Наконец, Вероника заговорила.
– Это очень мило с вашей стороны, – сказала она. – Но мне не было одиноко. После того, как все закончилось, я была счастлива побыть в тишине.
– Но эта Богом забытая усадьба – скверное место для девушки. Как долго вы планируете там оставаться?
– Я не знаю, – ответила Вероника. Еще час назад она бы сказала, что планирует прожить там всю жизнь, но теперь ей овладело странное равнодушие. Лукас был мертв, все было кончено; не было никакого смысла там оставаться.
– Вы сейчас возвращаетесь в усадьбу? Я могу показать вам короткий путь через лес, если хотите, и вам не придется идти через деревню, – и он повел Веронику к тропе, которая вела через дыру в низкой каменной стене, окружавшей церковное кладбище. – Меня зовут Алек Батлер, – продолжил он. – Мой отец местный врач.
– Я помню его, – ответила Вероника. – Он приходил, когда умер Мистер Лукас.
– Эм... Да, – ответил Алек, смутившись, и между ними повисла тишина, которую Вероника не потрудилась нарушить.
Но внезапно тишину нарушил сам мужчина.
– Послушайте, взгляните на свою руку! – воскликнул он. – Она в крови!
Вероника в удивлении подняла руку.
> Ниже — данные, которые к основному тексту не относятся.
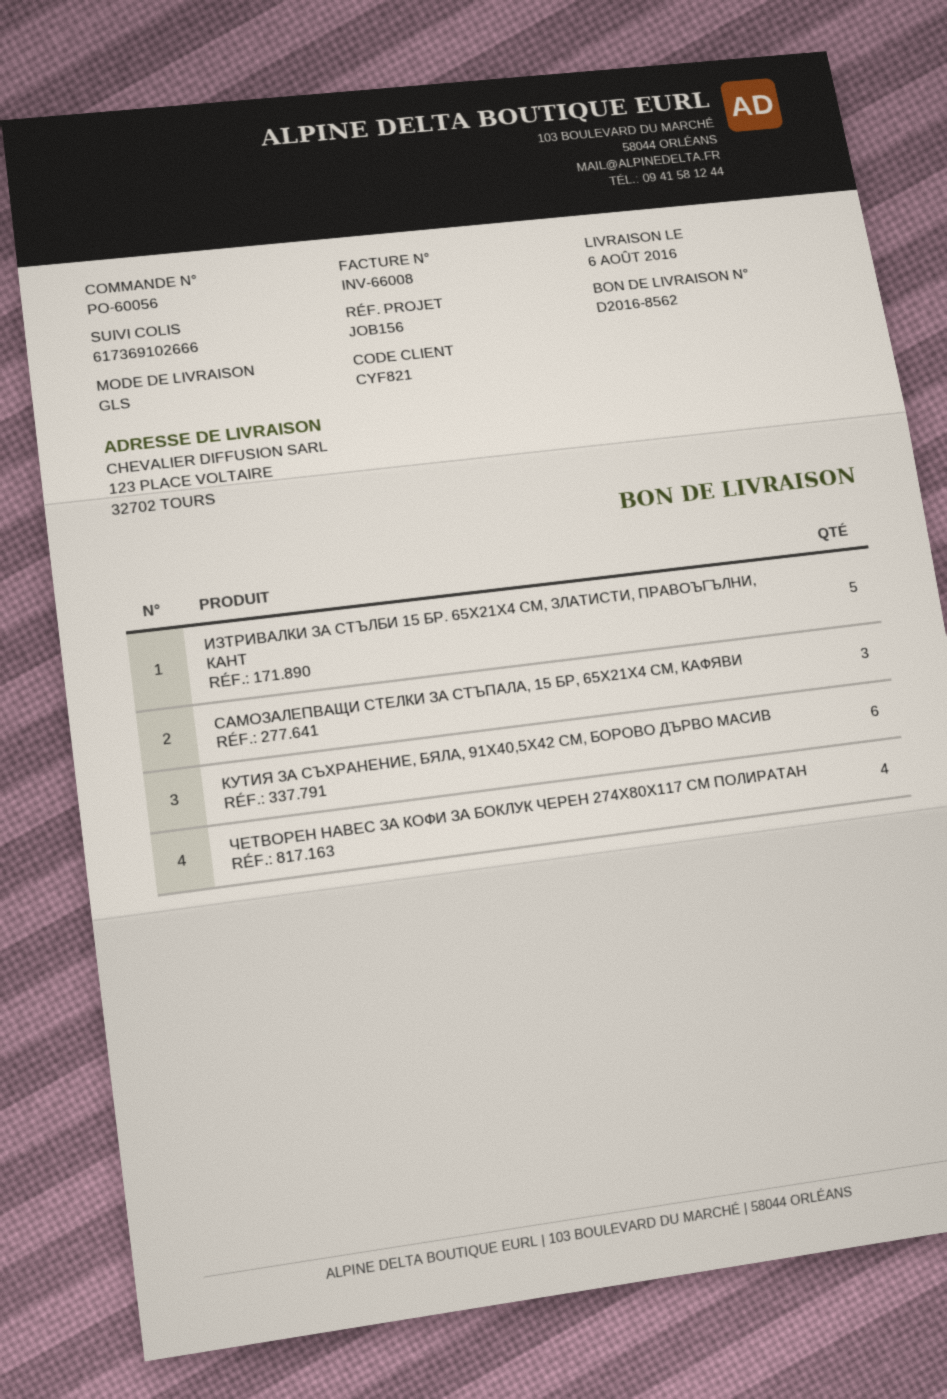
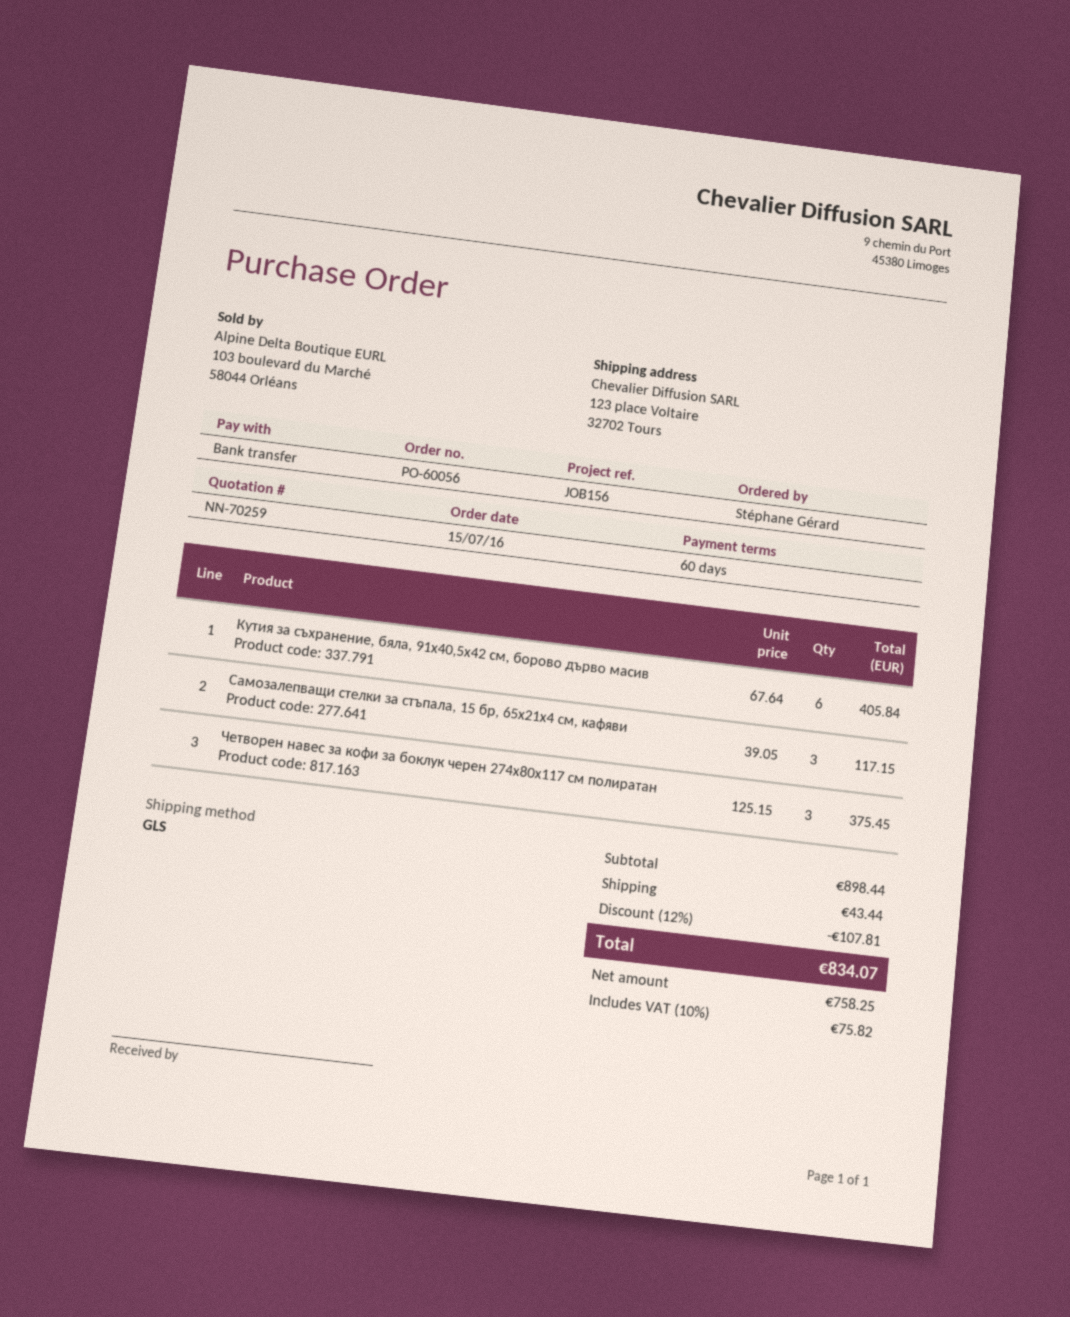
ИЗТРИВАЛКИ ЗА СТЪЛБИ 15 БР. 65X21X4 СМ, ЗЛАТИСТИ, ПРАВОЪГЪЛНИ, КАНТ: 5 -> none
ЧЕТВОРЕН НАВЕС ЗА КОФИ ЗА БОКЛУК ЧЕРЕН 274X80X117 СМ ПОЛИРАТАН: 4 -> 3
Тонкая струйка крови стекала по ее запястью и тяжелыми каплями падала с пальцев на лежавшие под ногами мертвые листья, разлетаясь алыми брызгами в бледном свете солнца, наконец-то показавшегося из-за облаков. Такое же багровое пятно виднелось и на серых камнях, валявшихся вокруг разрушенной стены. Вероника откинула негнущийся рукав плаща и увидела, что кровь, капля за каплей, вытекала из вен ее предплечья; рана, которую Лукас нанес ей во время той странной сцены, что разыгралась в ночь его смерти, по каким-то неизвестным причинам вновь открылась и начала кровоточить.
– Послушайте, это же довольно глубокий порез! – воскликнул Батлер. – Как вы только умудрились? – и достав большой белый носовой платок, он весьма умело перевязал им ее руку. Однако он не спешил с завершением этой задачи и Вероника подозревала, что получи он хоть малейшее одобрение с ее стороны, он бы взял ее под руку, поэтому она решительно опустила грубый рукав и спрятала пораненную руку под плащ; некоторое время они еще постояли так, и мужчина смотрел вниз, на девушку, а девушка вверх, на него. От ветра их укрывала низина и хотя он трепал верхушки деревьев, подлесок оставался нетронутым.